Generaly the mail looks that that

“Dear Bertrand

I’m very interesting in all that’s being said about enteprise and web 2.0. As a matter of fact, lack of information sharing, email overload, the fact good ideas never come to the surface are situations we experience everyday and we have to fix them for our company’s wealth. It’s obvious we have to learn to work a little bit differently.

On the other hand it’s hard for me to understand how all these tools, this “cloud computing”, will make my people work differently.

Perhaps you could give me some pieces of advice.



First I could start explaining the difference between tools and cloud computing, the second being rather a way to deliver the tools, or saying that enteprises are not the web that…

But what’s important is not there.

The issue is precisely identified, with concrete operative needs. Tools are identified too. The problem is about the “magic stick” that’s to say “I deploy tools, I close my eyes, I open them and then, all these things that would have need a change management project, actions in terms of communication, coaching, are not here anymore”. I have the regret to inform you that the “magic stick” feature has not been implemented in any software solution so far.

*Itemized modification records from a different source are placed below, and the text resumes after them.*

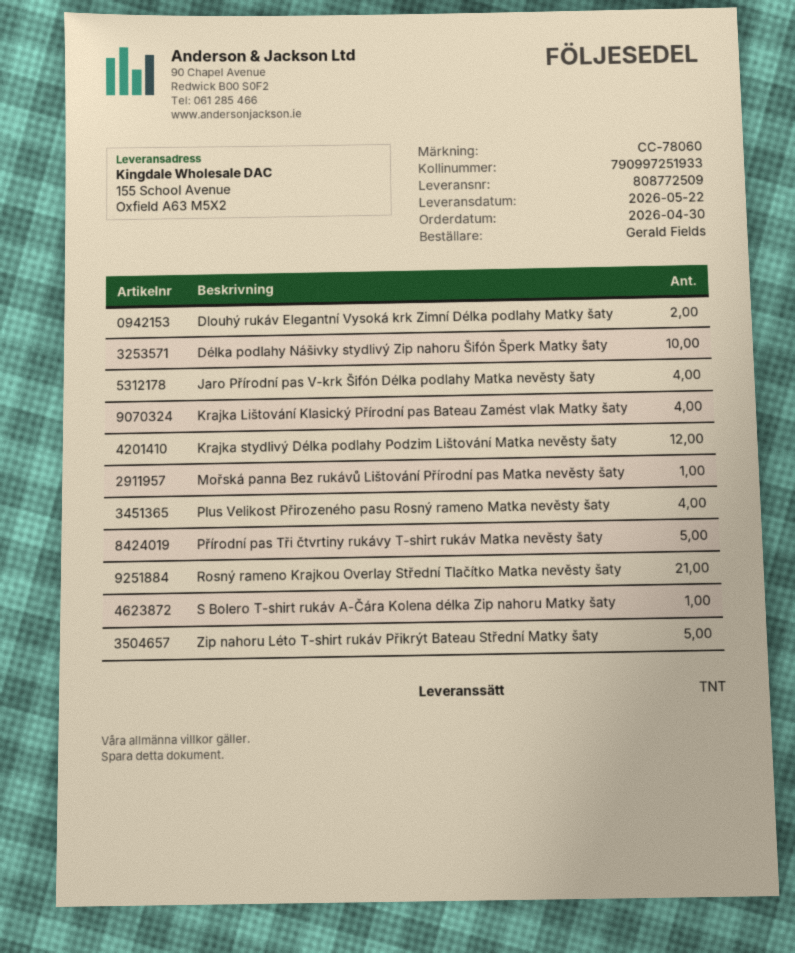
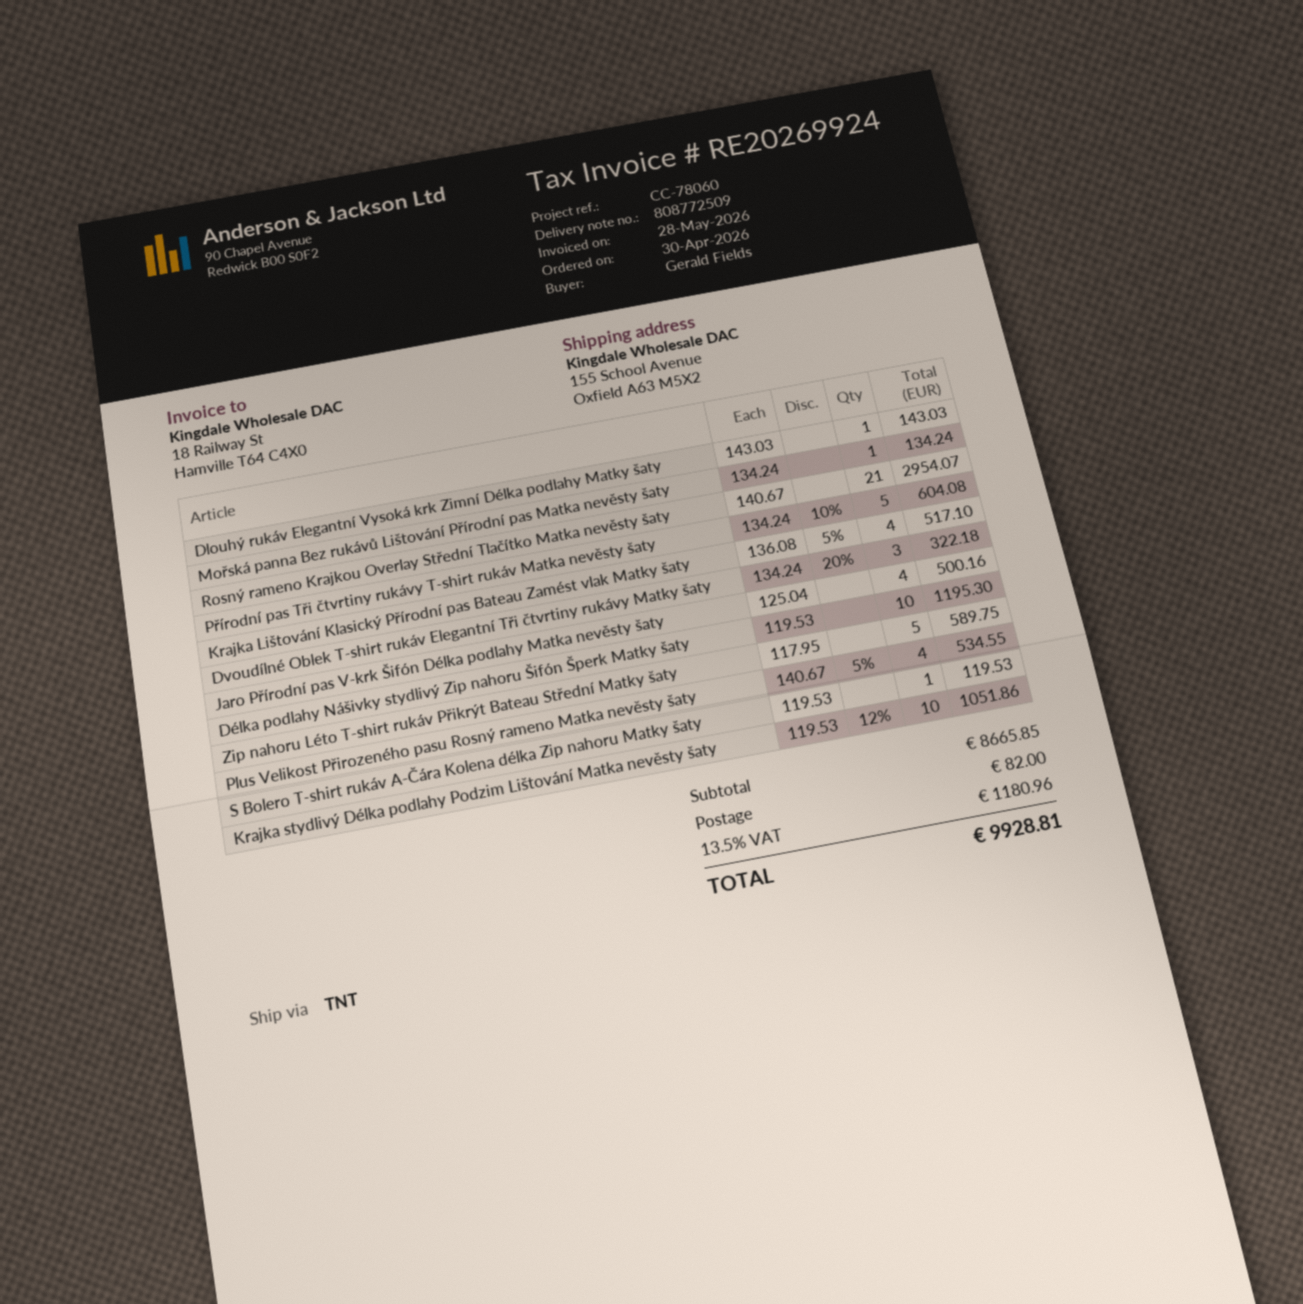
Dlouhý rukáv Elegantní Vysoká krk Zimní Délka podlahy Matky šaty: 2 -> 1
Krajka stydlivý Délka podlahy Podzim Lištování Matka nevěsty šaty: 12 -> 10
Dvoudílné Oblek T-shirt rukáv Elegantní Tři čtvrtiny rukávy Matky šaty: none -> 3

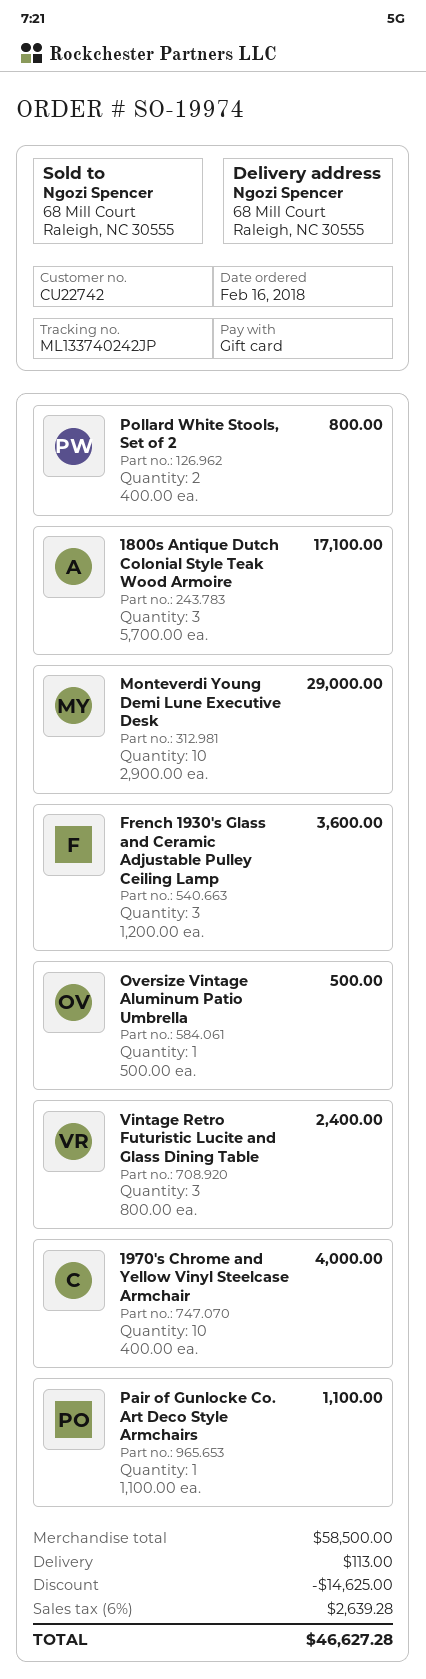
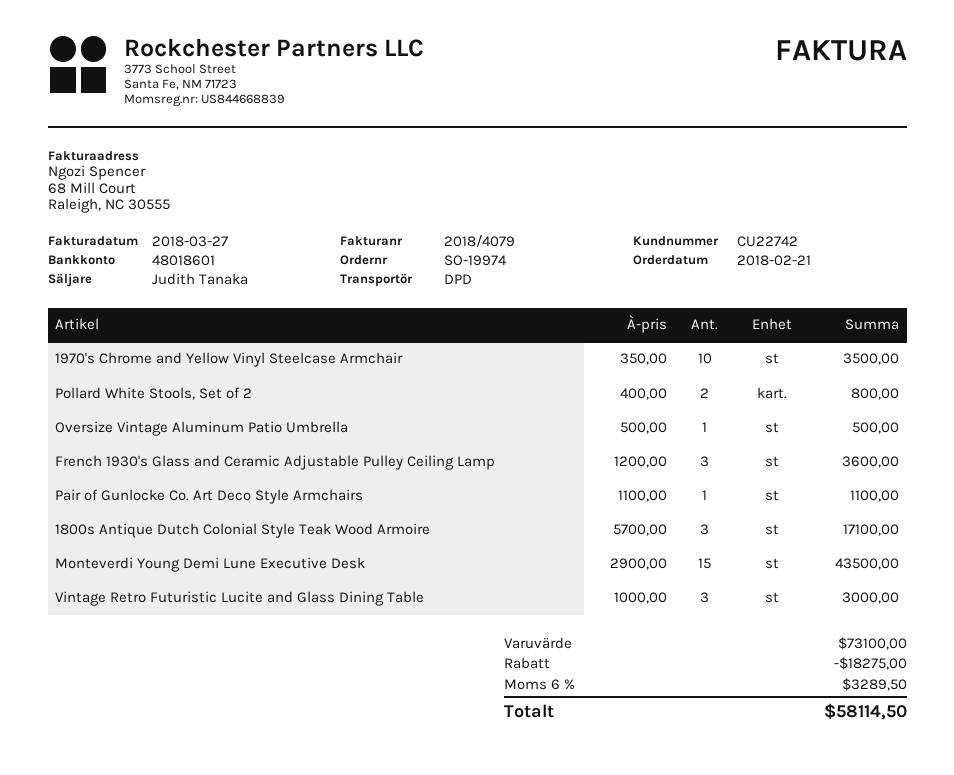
order date: 2018-02-16 -> 2018-02-21
Monteverdi Young Demi Lune Executive Desk: 10 x 2900.00 = 29000.00 -> 15 x 2900.00 = 43500.00
Vintage Retro Futuristic Lucite and Glass Dining Table: 3 x 800.00 = 2400.00 -> 3 x 1000.00 = 3000.00
1970's Chrome and Yellow Vinyl Steelcase Armchair: 10 x 400.00 = 4000.00 -> 10 x 350.00 = 3500.00
subtotal: 58500.00 -> 73100.00
discount: 14625.00 -> 18275.00
shipping: 113.00 -> none
tax: 6% = 2639.28 -> 6% = 3289.50
total: 46627.28 -> 58114.50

There’s nothing new saying that

– email did not make people communicate : it met a need for quick and frequent exchanges

– ERPs didn’t change any process : they were parametered in order to fit the existing processes or the company took benefice of its implementation to redesign process.

– databases are not created because there’s a hope someone will fill them but because somebody needs bases to store datas.

So we have to get back to basics : as Bell Canada showed us “tools don’t solve problems that are human by nature”,and, generaly speaking, all those who once tried to do things with communities of practices learned, sometimes at their expenses, that if a scattered community needs relevant tools to live, the tools by themselves never create ex-nihilo communities. Saying it another way, as I told at a conference where I spoke last year “instead of wondering how to make you people adopt 2.0 tools you should first wonder why”.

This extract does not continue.